The simplest way to obtain descriptive statistics for separate groups is to create separate data frames for each groups, then running the function mentioned above for each separate group.
We can create separate groups by using the subset() function. For the first argument we input the data frame. The second argument of the function is a condition to select the subset by (variable == value).
In our example below, we subset the main data frame based on the variable “sex” being “Female”, then store the new data frame into an object named ‘female_data’. We do the same for the data for males. Finally, we use the get_summary_stats() function to get descriptive statistics for both groups.
female_data <- subset(GSS_R_data, sex == "Female")
male_data <- subset(GSS_R_data, sex == "Male")

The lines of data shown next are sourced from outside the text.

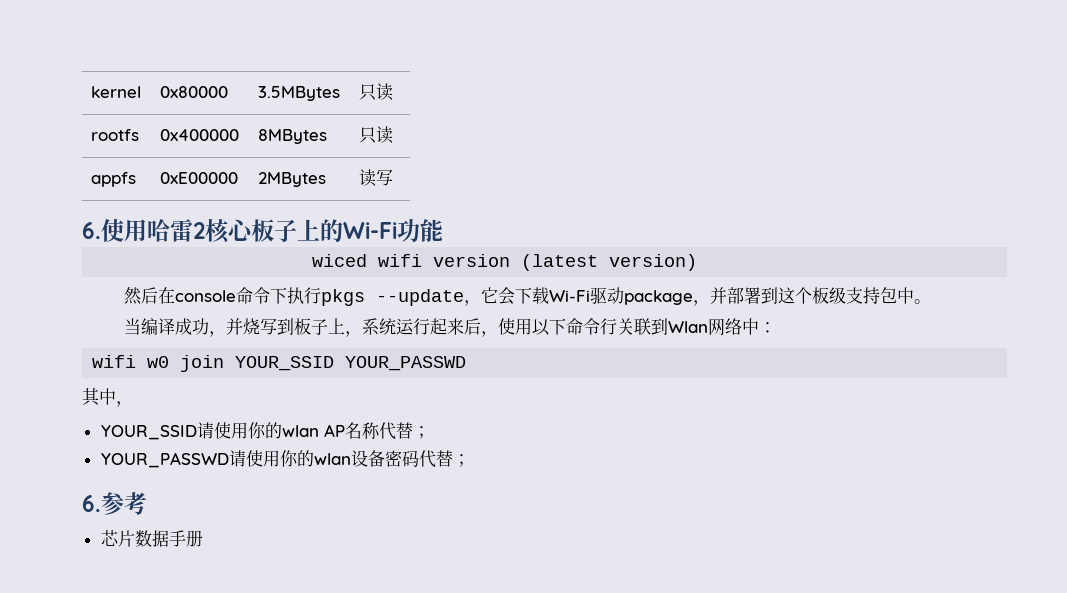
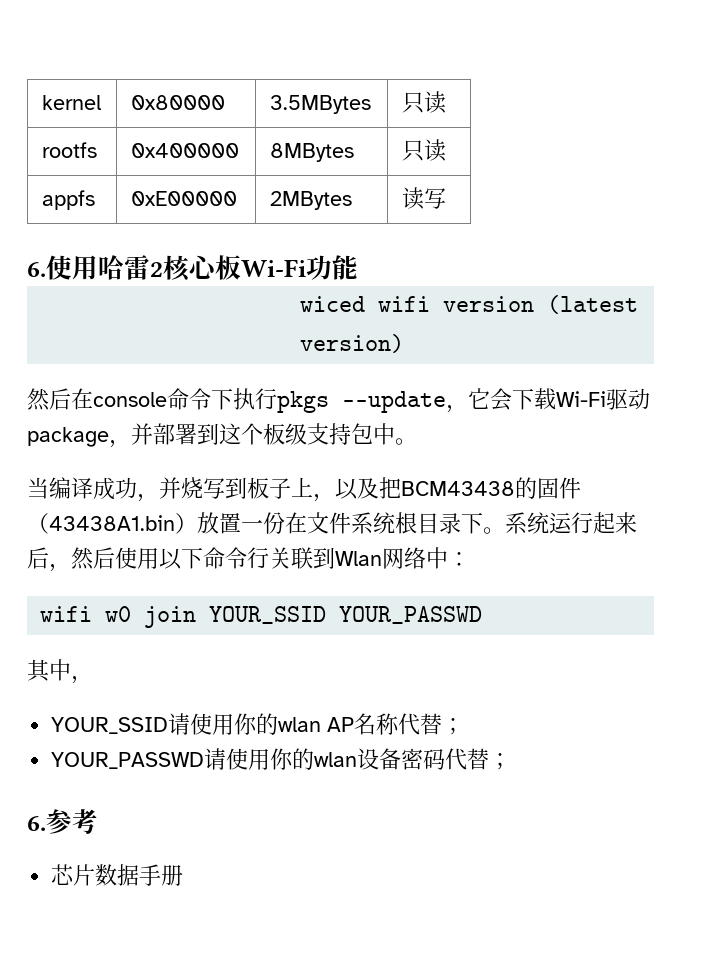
- 6.使用哈雷2核心板子上的Wi-Fi功能
+ 6.使用哈雷2核心板Wi-Fi功能
- 当编译成功，并烧写到板子上，系统运行起来后，使用以下命令行关联到Wlan网络中：
+ 当编译成功，并烧写到板子上，以及把BCM43438的固件（43438A1.bin）放置一份在文件系统根目录下。系统运行起来后，然后使用以下命令行关联到Wlan网络中：

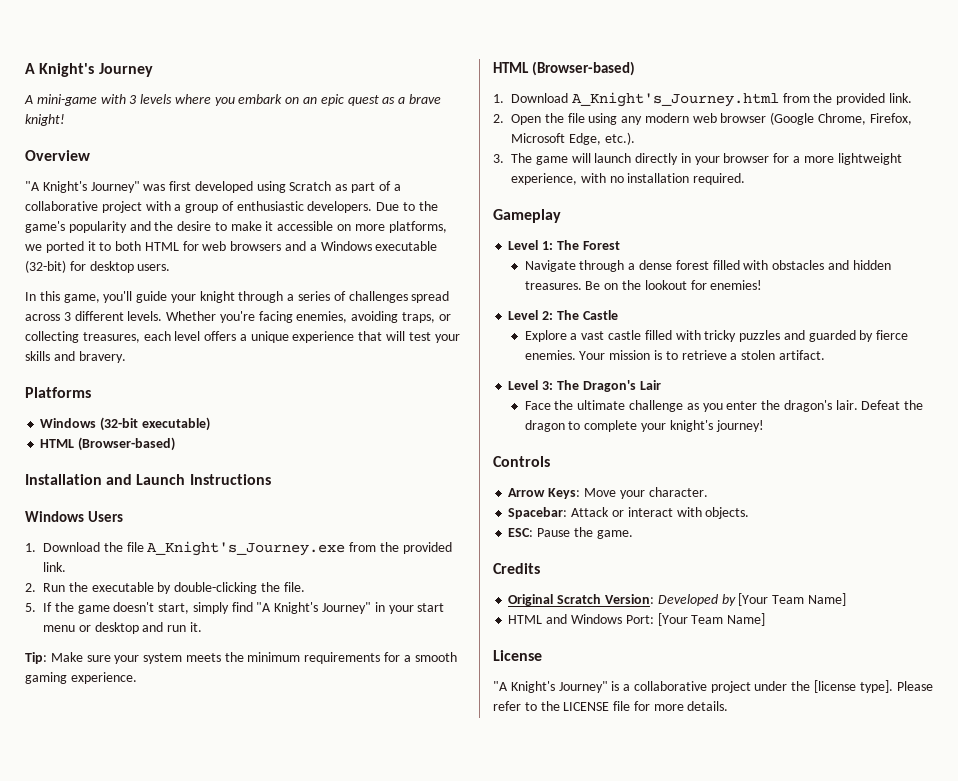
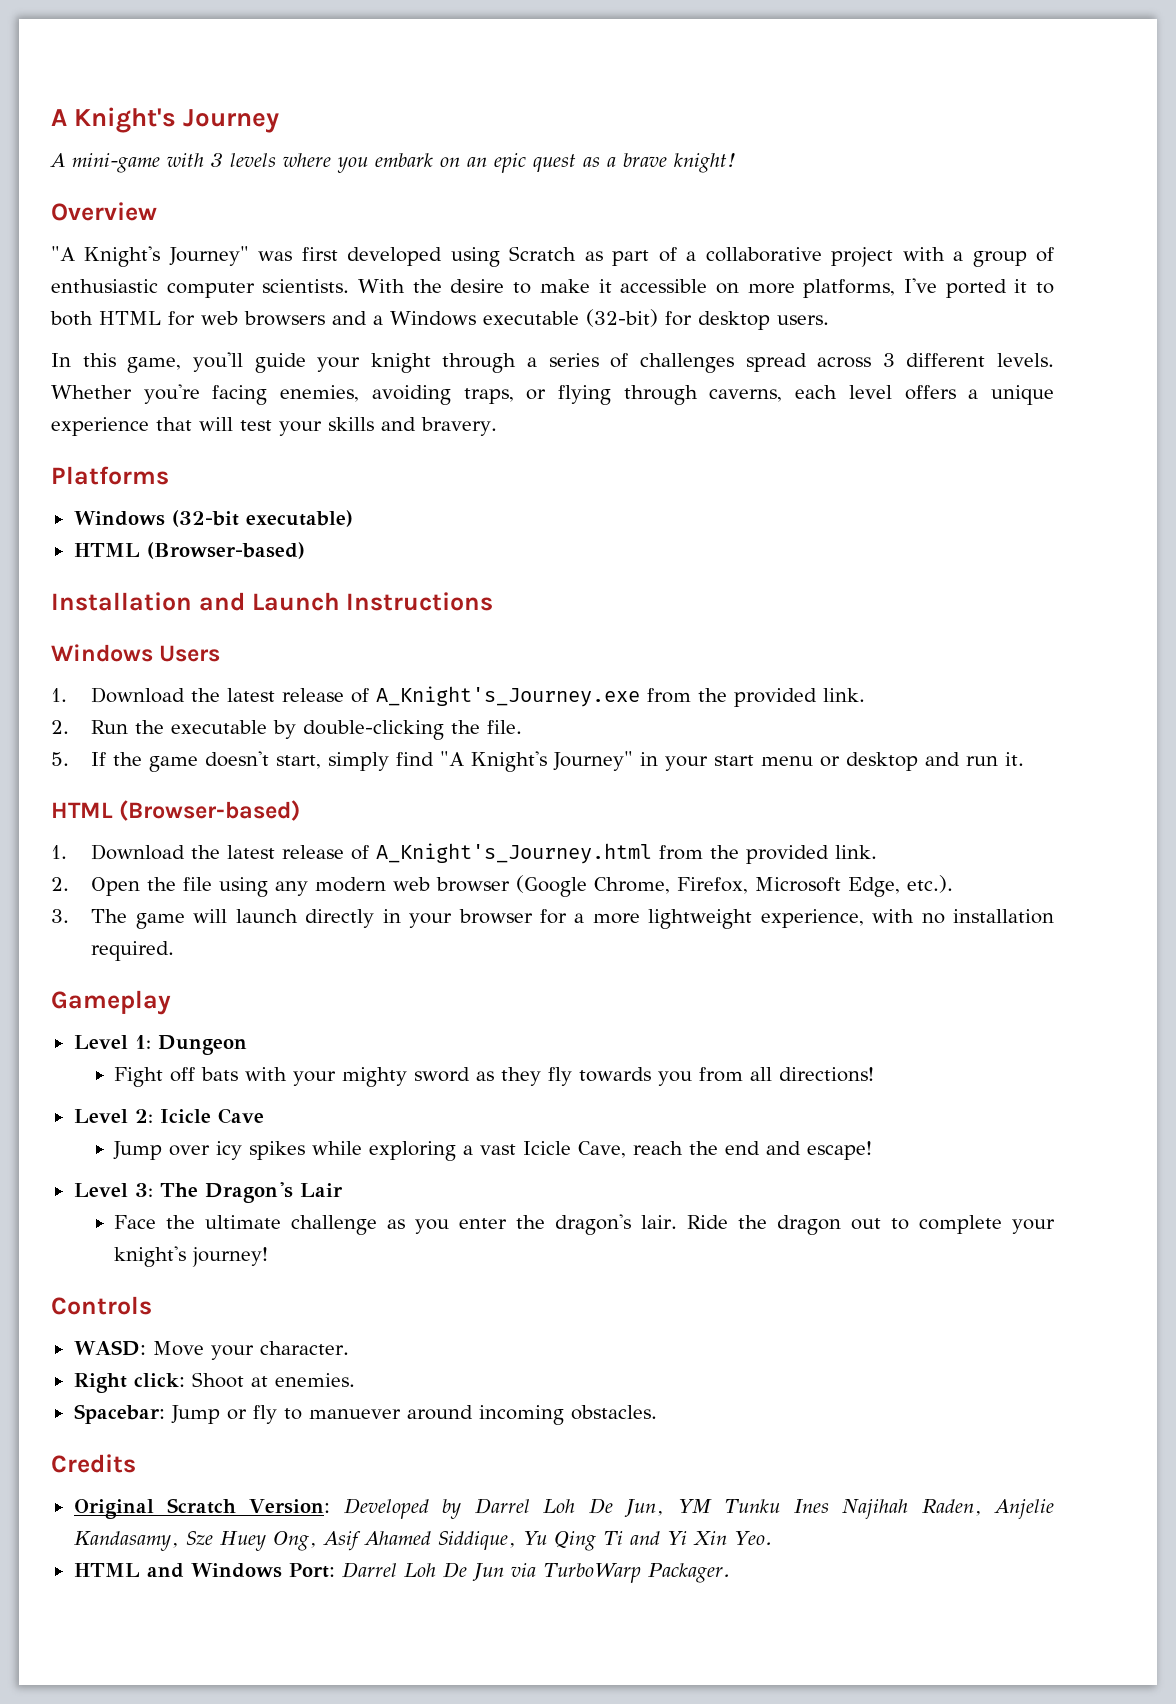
- "A Knight's Journey" was first developed using Scratch as part of a collaborative project with a group of enthusiastic developers. Due to the game's popularity and the desire to make it accessible on more platforms, we ported it to both HTML for web browsers and a Windows executable (32-bit) for desktop users.
+ "A Knight's Journey" was first developed using Scratch as part of a collaborative project with a group of enthusiastic computer scientists. With the desire to make it accessible on more platforms, I've ported it to both HTML for web browsers and a Windows executable (32-bit) for desktop users.
- Whether you're facing enemies, avoiding traps, or collecting treasures, each level offers a unique experience that will test your skills and bravery.
+ Whether you're facing enemies, avoiding traps, or flying through caverns, each level offers a unique experience that will test your skills and bravery.
- 1. Download the file A_Knight's_Journey.exe from the provided link.
+ 1. Download the latest release of A_Knight's_Journey.exe from the provided link.
- Tip: Make sure your system meets the minimum requirements for a smooth gaming experience.
- 1. Download A_Knight's_Journey.html from the provided link.
+ 1. Download the latest release of A_Knight's_Journey.html from the provided link.
- Level 1: The Forest
- Navigate through a dense forest filled with obstacles and hidden treasures. Be on the lookout for enemies!
- Level 2: The Castle
- Explore a vast castle filled with tricky puzzles and guarded by fierce enemies. Your mission is to retrieve a stolen artifact.
+ Level 1: Dungeon
+ Fight off bats with your mighty sword as they fly towards you from all directions!
+ Level 2: Icicle Cave
+ Jump over icy spikes while exploring a vast Icicle Cave, reach the end and escape!
- Defeat the dragon to complete your knight's journey!
+ Ride the dragon out to complete your knight's journey!
- Arrow Keys: Move your character.
+ WASD: Move your character.
- Spacebar: Attack or interact with objects.
- ESC: Pause the game.
+ Right click: Shoot at enemies.
+ Spacebar: Jump or fly to manuever around incoming obstacles.
- Original Scratch Version: Developed by [Your Team Name]
- HTML and Windows Port: [Your Team Name]
- License
- "A Knight's Journey" is a collaborative project under the [license type]. Please refer to the LICENSE file for more details.
+ Original Scratch Version: Developed by Darrel Loh De Jun, YM Tunku Ines Najihah Raden, Anjelie Kandasamy, Sze Huey Ong, Asif Ahamed Siddique, Yu Qing Ti and Yi Xin Yeo.
+ HTML and Windows Port: Darrel Loh De Jun via TurboWarp Packager.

get_summary_stats(female_data,age)
## # A tibble: 1 × 13
## variable n min max median q1 q3 iqr mad mean sd se
## <fct> <dbl> <dbl> <dbl> <dbl> <dbl> <dbl> <dbl> <dbl> <dbl> <dbl> <dbl>
## 1 age 814 18 89 43 32 59 27 19.3 46.1 17.5 0.614
## # ℹ 1 more variable: ci <dbl>
get_summary_stats(male_data,age)
## # A tibble: 1 × 13
## variable n min max median q1 q3 iqr mad mean sd se
## <fct> <dbl> <dbl> <dbl> <dbl> <dbl> <dbl> <dbl> <dbl> <dbl> <dbl> <dbl>
## 1 age 634 18 89 42 33 57 24 16.3 45.4 16.9 0.672
## # ℹ 1 more variable: ci <dbl>
Note: The final statistic in the output, the confidence intervals of the mean (ci), is not technically a descriptive statistic. It is considered an inferential statistic, but it is often presented alongside means and standard deviations.